* Data for analysis:
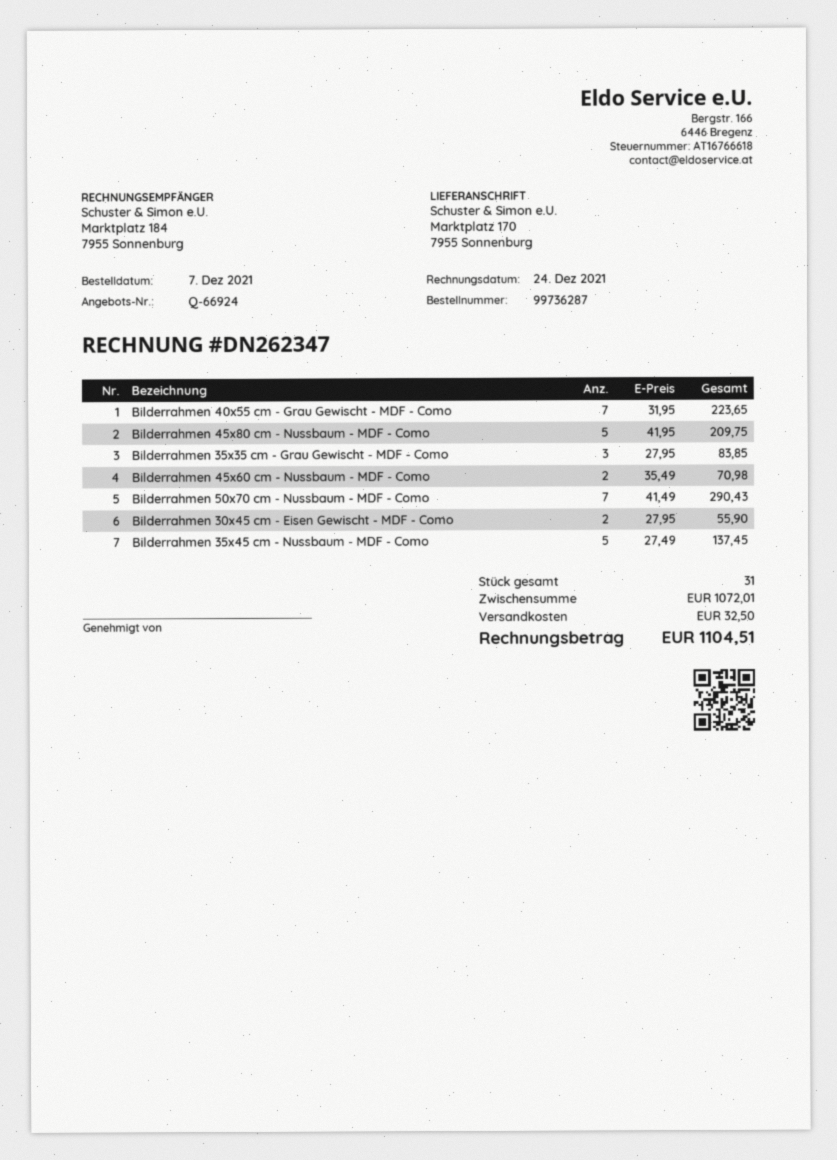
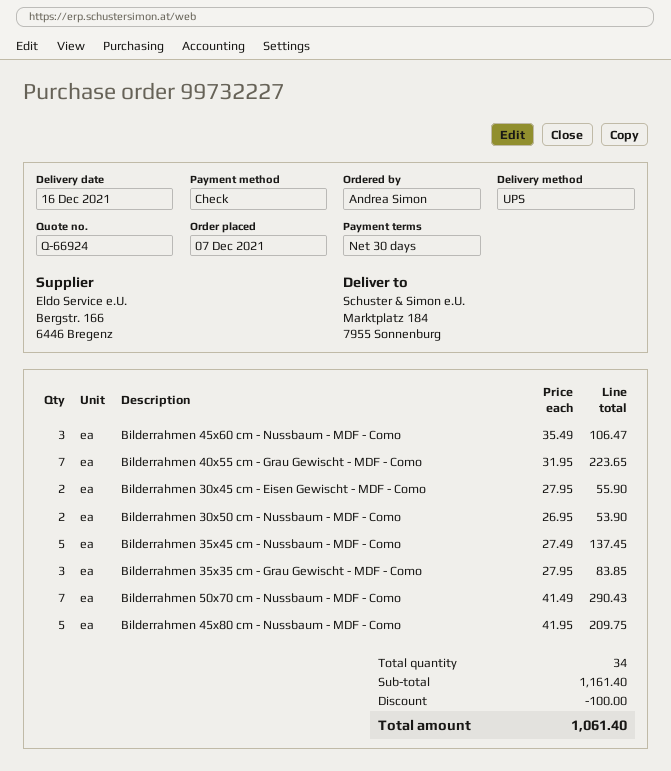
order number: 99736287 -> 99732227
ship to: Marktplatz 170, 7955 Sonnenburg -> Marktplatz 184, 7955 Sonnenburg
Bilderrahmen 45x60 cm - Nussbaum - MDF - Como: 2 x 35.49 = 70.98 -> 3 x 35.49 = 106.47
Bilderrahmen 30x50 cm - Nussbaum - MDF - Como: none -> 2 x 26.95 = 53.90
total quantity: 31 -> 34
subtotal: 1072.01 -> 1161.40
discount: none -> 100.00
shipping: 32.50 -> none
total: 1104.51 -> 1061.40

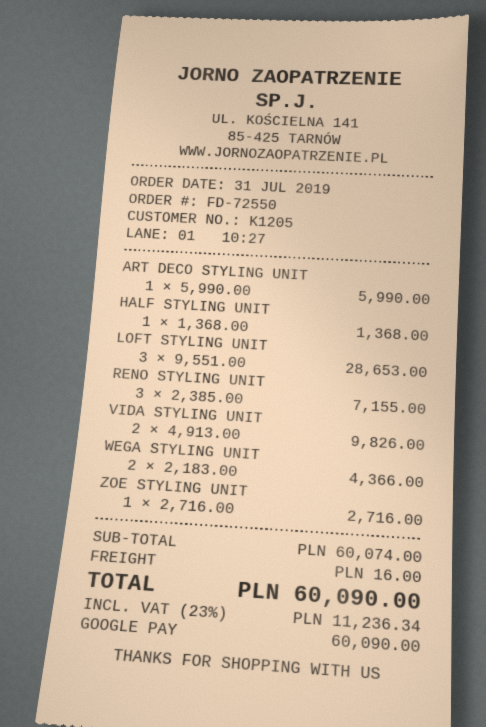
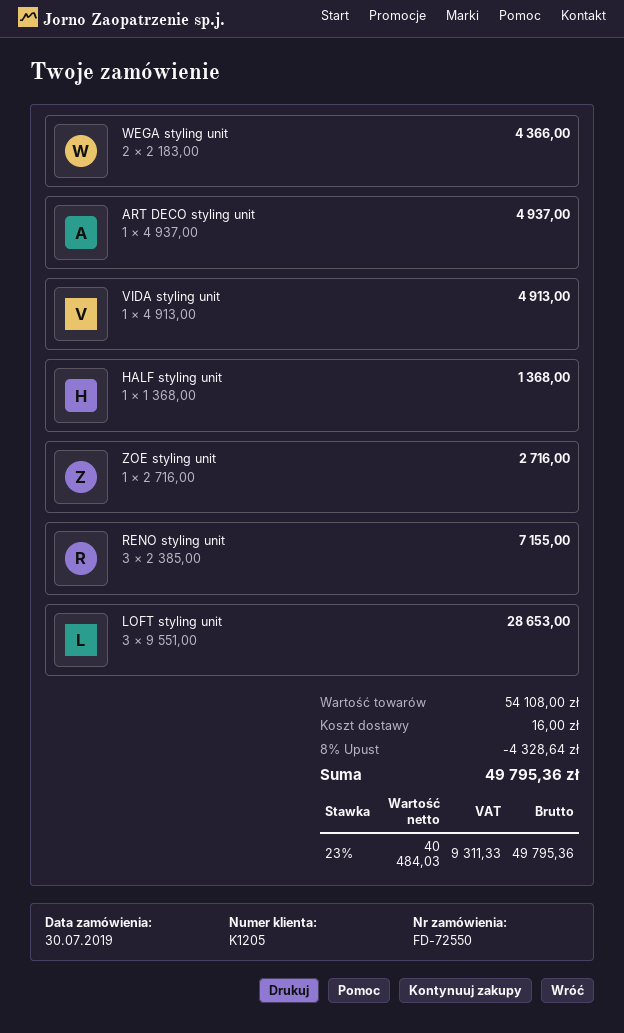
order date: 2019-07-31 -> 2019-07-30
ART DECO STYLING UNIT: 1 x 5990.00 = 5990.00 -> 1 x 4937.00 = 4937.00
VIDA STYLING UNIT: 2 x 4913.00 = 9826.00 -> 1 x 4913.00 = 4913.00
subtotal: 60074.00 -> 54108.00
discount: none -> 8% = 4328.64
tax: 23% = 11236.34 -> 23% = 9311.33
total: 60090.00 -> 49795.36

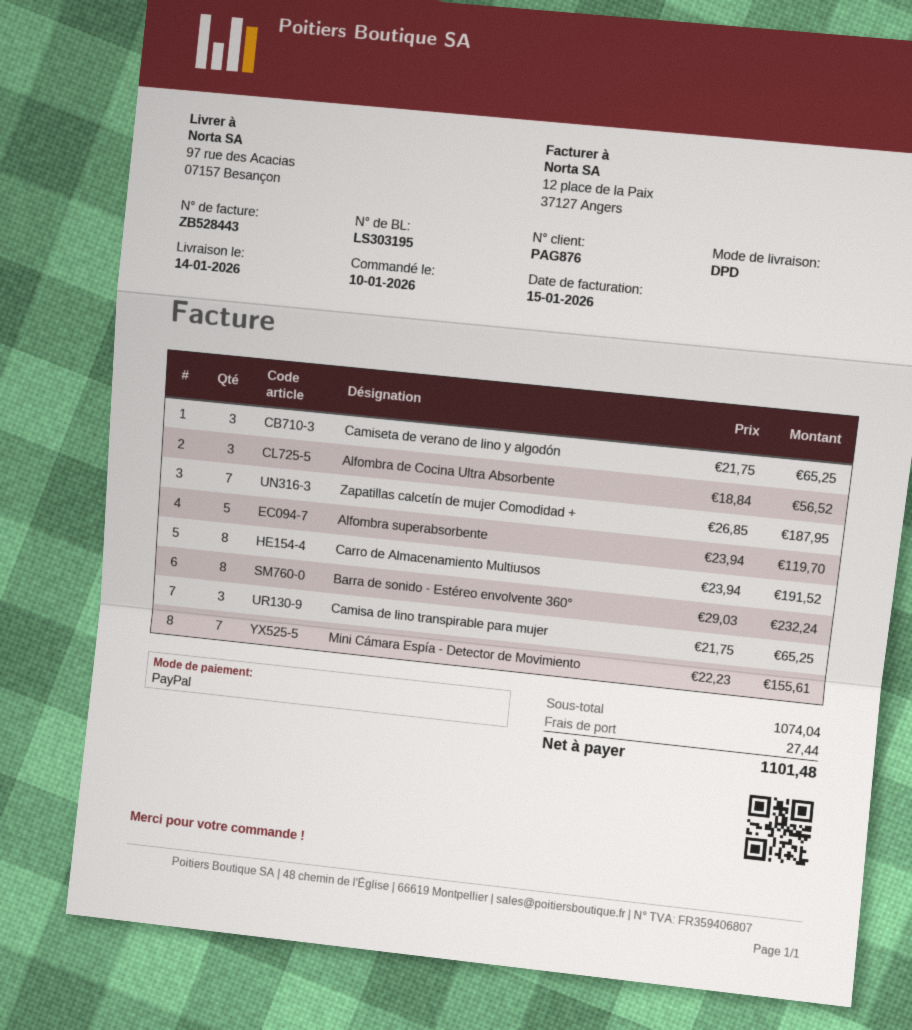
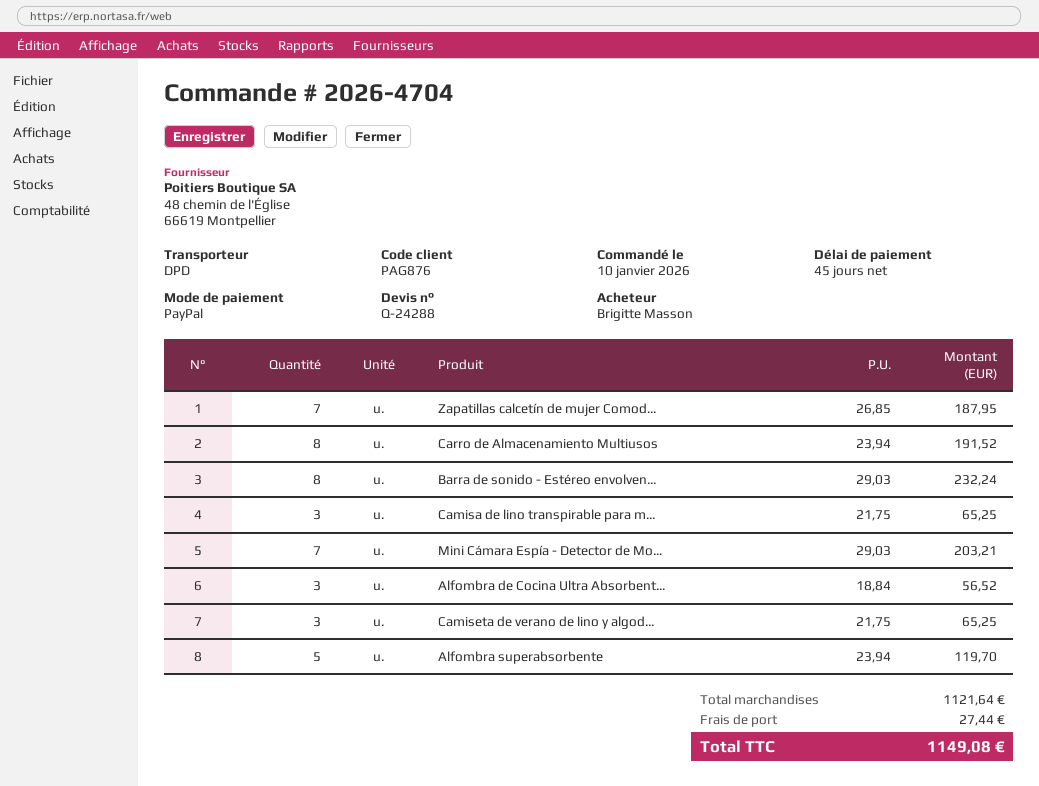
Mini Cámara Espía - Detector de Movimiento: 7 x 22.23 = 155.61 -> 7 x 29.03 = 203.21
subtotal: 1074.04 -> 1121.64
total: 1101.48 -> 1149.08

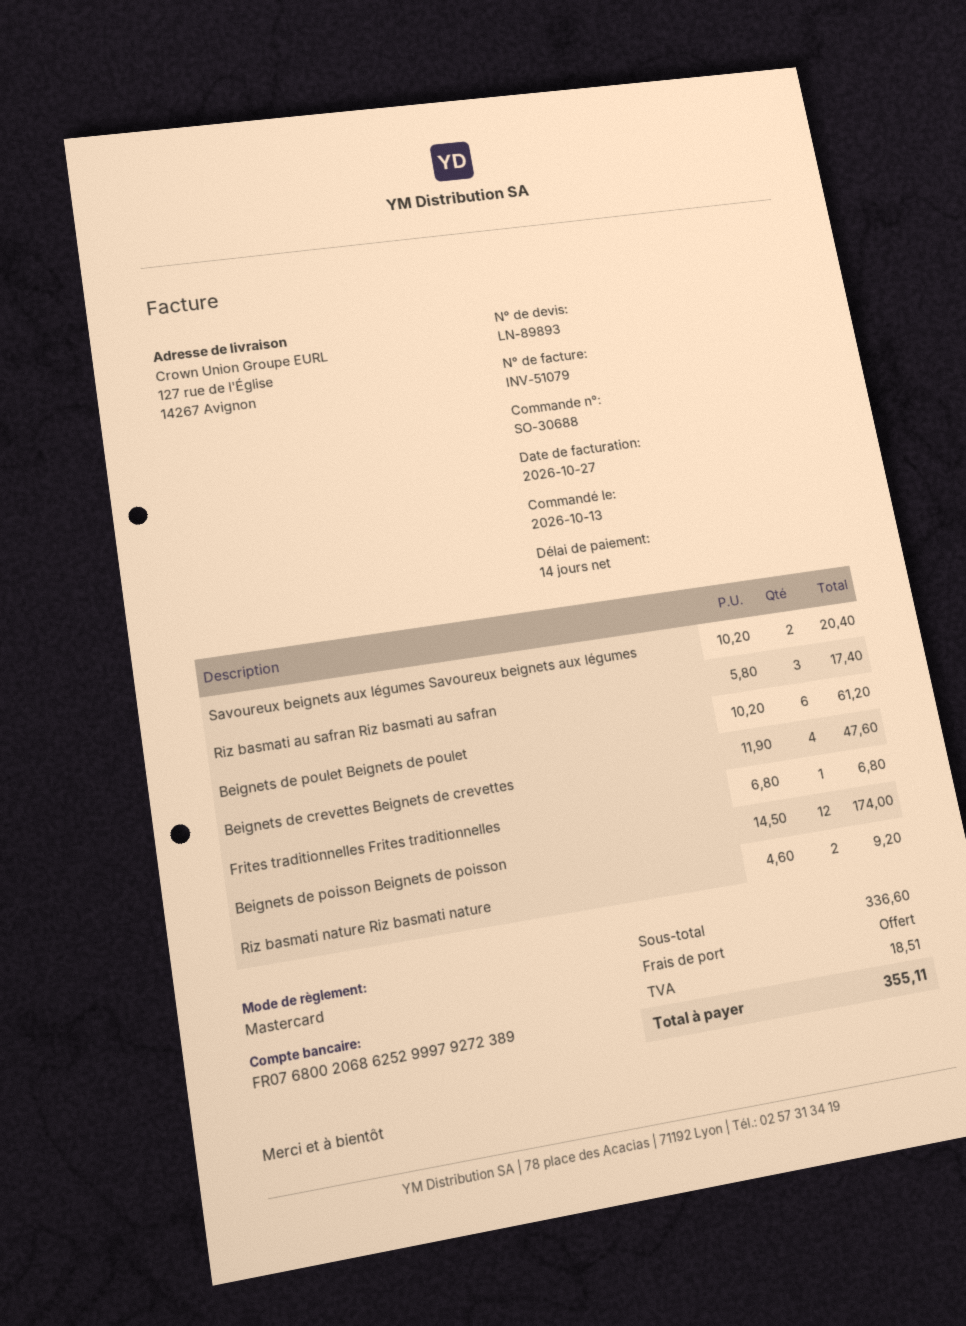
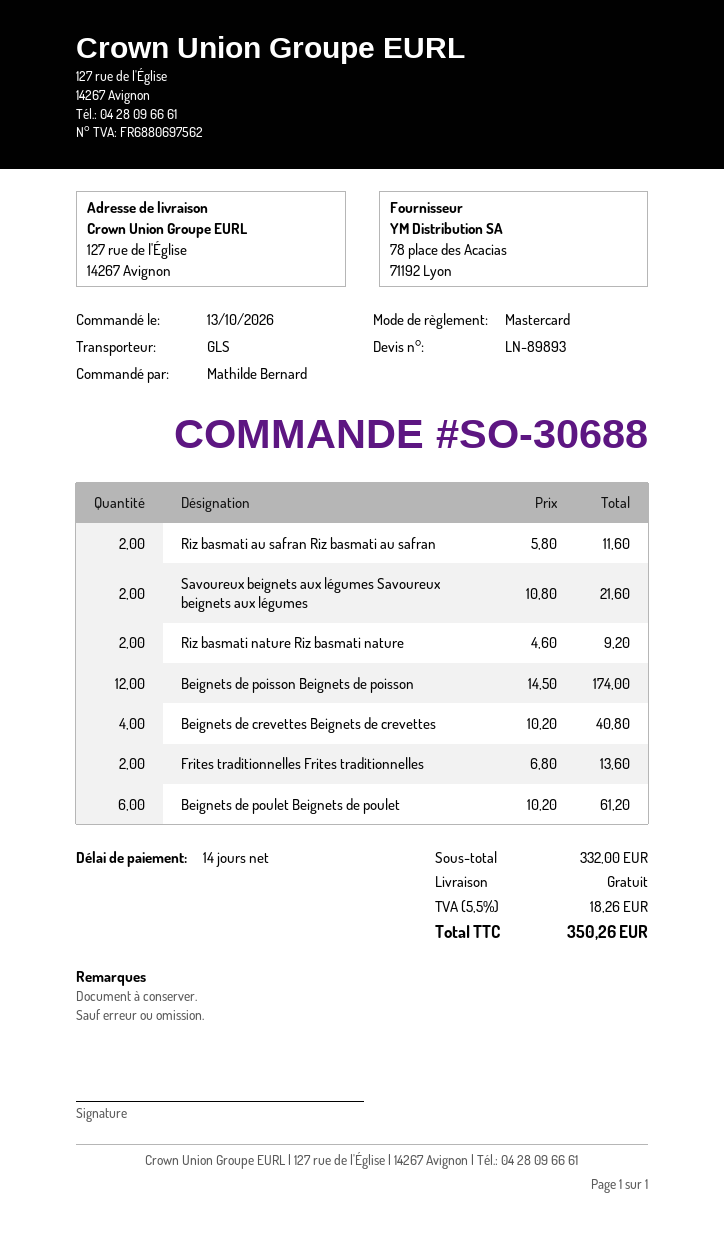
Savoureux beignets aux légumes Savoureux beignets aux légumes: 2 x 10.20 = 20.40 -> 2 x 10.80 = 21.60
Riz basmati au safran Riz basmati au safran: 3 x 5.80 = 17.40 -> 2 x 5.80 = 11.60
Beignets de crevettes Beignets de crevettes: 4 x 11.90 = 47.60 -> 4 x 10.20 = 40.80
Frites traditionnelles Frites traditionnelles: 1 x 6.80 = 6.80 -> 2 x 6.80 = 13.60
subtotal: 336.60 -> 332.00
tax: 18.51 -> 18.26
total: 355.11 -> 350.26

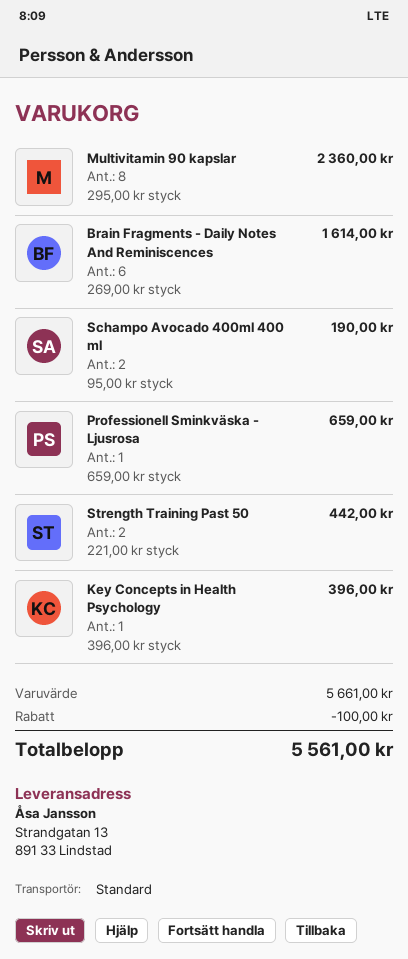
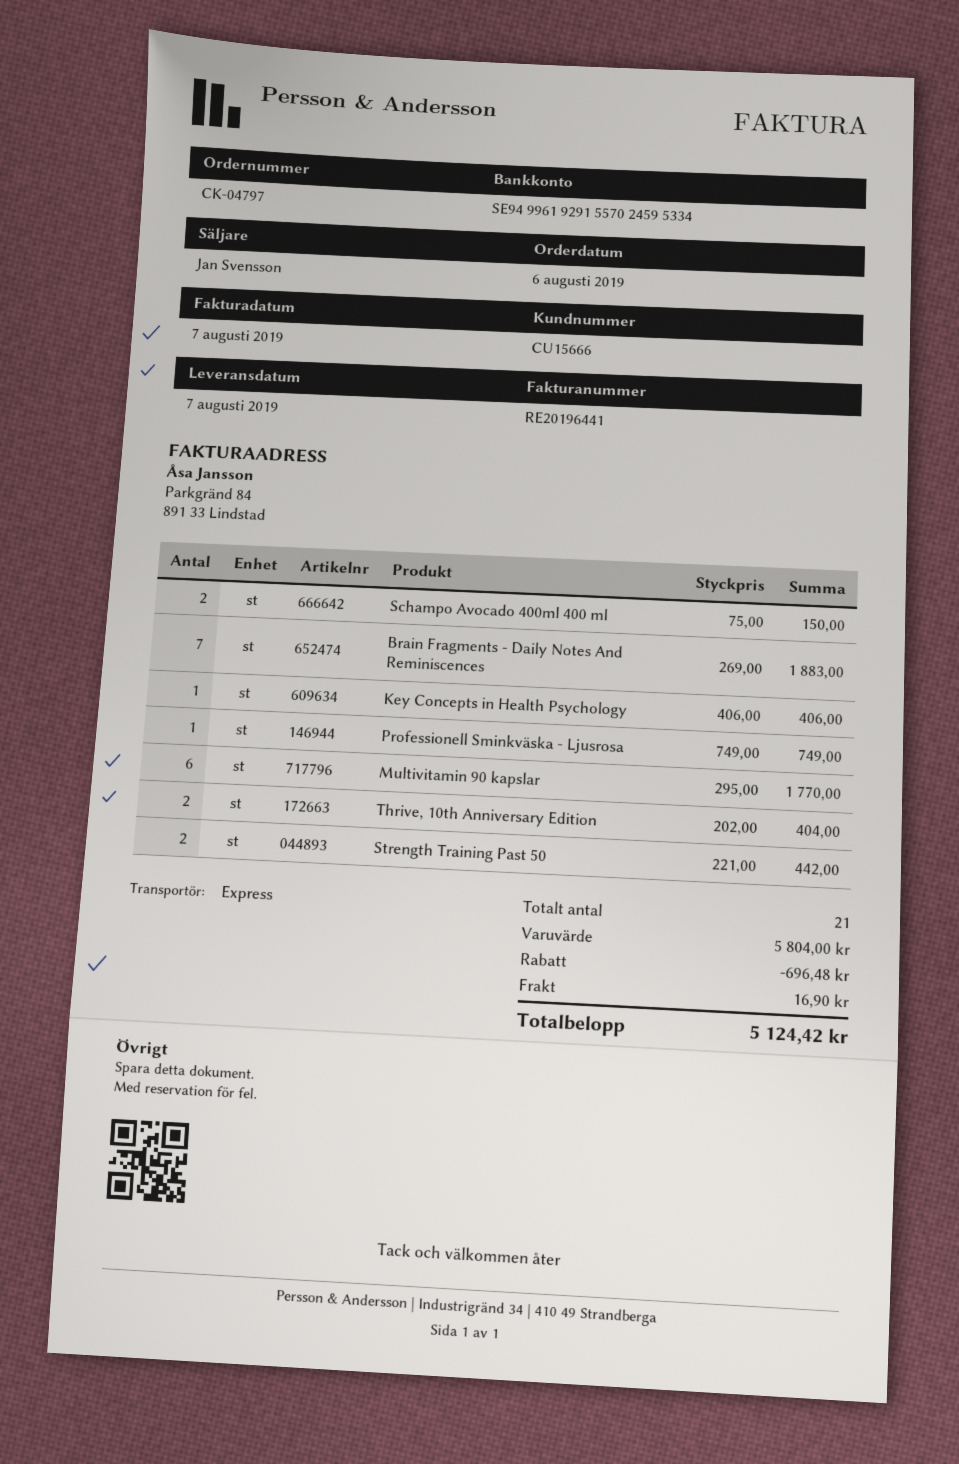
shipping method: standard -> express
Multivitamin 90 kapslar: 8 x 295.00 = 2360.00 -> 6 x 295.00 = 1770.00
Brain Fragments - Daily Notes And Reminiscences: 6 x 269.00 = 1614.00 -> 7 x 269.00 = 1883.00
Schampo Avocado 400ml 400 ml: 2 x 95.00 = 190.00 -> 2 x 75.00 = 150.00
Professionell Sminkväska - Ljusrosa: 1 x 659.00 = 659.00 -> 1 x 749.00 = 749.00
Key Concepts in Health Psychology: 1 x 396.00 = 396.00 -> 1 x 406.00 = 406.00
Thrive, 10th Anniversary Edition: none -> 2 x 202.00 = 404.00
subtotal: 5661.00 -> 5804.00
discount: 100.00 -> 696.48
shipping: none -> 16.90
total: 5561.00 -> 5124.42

* What to do:
Return every entry above exactly. Pictures stay out.

* Solution for this problem:
order number: 99736287 -> 99732227
ship to: Marktplatz 170, 7955 Sonnenburg -> Marktplatz 184, 7955 Sonnenburg
Bilderrahmen 45x60 cm - Nussbaum - MDF - Como: 2 x 35.49 = 70.98 -> 3 x 35.49 = 106.47
Bilderrahmen 30x50 cm - Nussbaum - MDF - Como: none -> 2 x 26.95 = 53.90
total quantity: 31 -> 34
subtotal: 1072.01 -> 1161.40
discount: none -> 100.00
shipping: 32.50 -> none
total: 1104.51 -> 1061.40

order date: 2019-07-31 -> 2019-07-30
ART DECO STYLING UNIT: 1 x 5990.00 = 5990.00 -> 1 x 4937.00 = 4937.00
VIDA STYLING UNIT: 2 x 4913.00 = 9826.00 -> 1 x 4913.00 = 4913.00
subtotal: 60074.00 -> 54108.00
discount: none -> 8% = 4328.64
tax: 23% = 11236.34 -> 23% = 9311.33
total: 60090.00 -> 49795.36

Mini Cámara Espía - Detector de Movimiento: 7 x 22.23 = 155.61 -> 7 x 29.03 = 203.21
subtotal: 1074.04 -> 1121.64
total: 1101.48 -> 1149.08

Savoureux beignets aux légumes Savoureux beignets aux légumes: 2 x 10.20 = 20.40 -> 2 x 10.80 = 21.60
Riz basmati au safran Riz basmati au safran: 3 x 5.80 = 17.40 -> 2 x 5.80 = 11.60
Beignets de crevettes Beignets de crevettes: 4 x 11.90 = 47.60 -> 4 x 10.20 = 40.80
Frites traditionnelles Frites traditionnelles: 1 x 6.80 = 6.80 -> 2 x 6.80 = 13.60
subtotal: 336.60 -> 332.00
tax: 18.51 -> 18.26
total: 355.11 -> 350.26

shipping method: standard -> express
Multivitamin 90 kapslar: 8 x 295.00 = 2360.00 -> 6 x 295.00 = 1770.00
Brain Fragments - Daily Notes And Reminiscences: 6 x 269.00 = 1614.00 -> 7 x 269.00 = 1883.00
Schampo Avocado 400ml 400 ml: 2 x 95.00 = 190.00 -> 2 x 75.00 = 150.00
Professionell Sminkväska - Ljusrosa: 1 x 659.00 = 659.00 -> 1 x 749.00 = 749.00
Key Concepts in Health Psychology: 1 x 396.00 = 396.00 -> 1 x 406.00 = 406.00
Thrive, 10th Anniversary Edition: none -> 2 x 202.00 = 404.00
subtotal: 5661.00 -> 5804.00
discount: 100.00 -> 696.48
shipping: none -> 16.90
total: 5561.00 -> 5124.42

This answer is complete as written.